Référendum : « En cas de réponse négative, le redressement des finances publiques serait durablement compromis » - Par Jean-Eric Schoettl
Dans un entretien accordé à Epoch Times, l’ancien secrétaire général du Conseil constitutionnel Jean-Eric Schoettl revient sur les référendums et leur utilisation sous la Ve République.
L’auteur de La Démocratie au péril des prétoires (Gallimard, coll. « Le Débat » 2022) analyse également le référendum sur le budget de l’État évoqué par François Bayrou.
Epoch Times : Jean-Eric Schoettl, quels types de référendums prévoit la Constitution au niveau national ?
Jean-Eric Schoettl - Il y en a deux : le référendum constitutionnel (article 89) et le référendum législatif (article 11).
La révision constitutionnelle de l’article 89 présuppose, avant la convocation du peuple souverain, un texte voté dans les mêmes termes par les deux assemblées. Impossible aujourd’hui, compte tenu de l’éclatement de l’Assemblée nationale. Quant à lui, le « référendum législatif » de l’article 11 procède du président de la République, mais peut aussi résulter, après contrôle préalable du Conseil constitutionnel, de l’initiative d’un cinquième des membres du Parlement, soutenus par un dixième des électeurs (RIP).

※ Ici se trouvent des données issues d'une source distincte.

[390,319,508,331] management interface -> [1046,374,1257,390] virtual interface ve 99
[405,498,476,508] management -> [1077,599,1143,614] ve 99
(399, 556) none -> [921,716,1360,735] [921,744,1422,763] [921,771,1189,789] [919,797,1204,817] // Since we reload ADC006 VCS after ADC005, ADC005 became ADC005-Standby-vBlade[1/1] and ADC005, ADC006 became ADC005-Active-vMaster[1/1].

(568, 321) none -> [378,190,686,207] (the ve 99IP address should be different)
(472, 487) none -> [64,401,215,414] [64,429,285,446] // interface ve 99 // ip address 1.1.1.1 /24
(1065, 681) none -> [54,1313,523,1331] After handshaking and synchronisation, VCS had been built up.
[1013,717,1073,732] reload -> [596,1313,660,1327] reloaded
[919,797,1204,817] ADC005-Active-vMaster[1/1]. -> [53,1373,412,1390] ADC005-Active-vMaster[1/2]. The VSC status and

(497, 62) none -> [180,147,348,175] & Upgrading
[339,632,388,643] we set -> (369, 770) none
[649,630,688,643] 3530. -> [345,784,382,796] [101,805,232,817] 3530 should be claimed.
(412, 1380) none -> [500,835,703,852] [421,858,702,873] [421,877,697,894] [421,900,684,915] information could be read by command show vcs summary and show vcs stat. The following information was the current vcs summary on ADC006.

Le référendum législatif, tel que le prévoit actuellement la Constitution, ne peut porter sur n’importe quel thème. L’article 11 circonscrit strictement le domaine éligible à la consultation populaire. Le projet de loi soumis au référendum doit porter « sur l’organisation des pouvoirs publics, sur des réformes relatives à la politique économique, sociale ou environnementale de la nation et aux services publics qui y concourent, ou tendant à autoriser la ratification d’un traité qui, sans être contraire à la Constitution, aurait des incidences sur le fonctionnement des institutions ». N’entrent dans le champ de l’article 11 de la Constitution ni les réformes pénales, ni les réformes purement fiscales, ni les questions migratoires, ni les débats de société ou de bioéthique.
Le Conseil constitutionnel a par exemple jugé en 2022 que l’imposition de bénéfices exceptionnels n’entrait pas dans ce champ. Un référendum sur les retraites serait bien, quant à lui, relatif à « la politique économique et sociale de la Nation », mais cela ne suffirait pas à le rendre constitutionnellement possible. Il faudrait qu’il s’agisse d’une véritable réforme. Ainsi, la proposition de RIP examinée par le Conseil constitutionnel le 14 avril 2023, qui se bornait à cristalliser à 62 ans l’âge légal de départ à la retraite, n’a pas été considérée comme une « réforme » par le Conseil constitutionnel.
Une partie importante des finances publiques – à commencer par les dispositions relevant exclusivement des lois de finances et de financement de la sécurité sociale – échappent à l’article 11. La Constitution les réserve en effet à un vote du Parlement, dans les conditions prévues par une loi organique. Échappent également à l’article 11, parce que relevant d’une loi constitutionnelle, des questions comme l’instauration d’une règle d’or budgétaire.
Un projet de loi référendaire de l’article 11 ne peut empiéter ni sur les matières réservées aux lois de finances, aux lois de financement de la sécurité sociale et aux lois de programmation des finances publiques, ni sur les questions financières de niveau constitutionnel. Cela restreint d’autant le périmètre du référendum sur les finances publiques envisagé par François Bayrou.
La portée limitée de l’article 11 est une des raisons pour lesquelles le référendum est, aujourd’hui, un thème de débat plutôt qu’une pratique : on en parle beaucoup, on en fait peu. On n’en a jamais autant parlé que depuis qu’on n’ose plus en convoquer, c’est-à-dire depuis vingt ans. D’où l’idée de modifier l’article 11 de la Constitution pour en élargir le champ et promouvoir la démocratie participative.
Deux types de modifications de l’article 11 de la Constitution, relatif au « référendum législatif », sont couramment évoquées : étendre son champ, notamment aux « questions de société » ; favoriser les initiatives citoyennes, soit en assouplissant les conditions de déclenchement du référendum d’initiative partagée entre parlementaires et citoyens (RIP), soit en instituant un référendum d’initiative populaire (RIC). Il est également question, s’agissant du RIP, de rendre possible une pétition citoyenne précédant le ralliement d’un nombre suffisant de parlementaires. Tous ces élargissements pourraient se cumuler.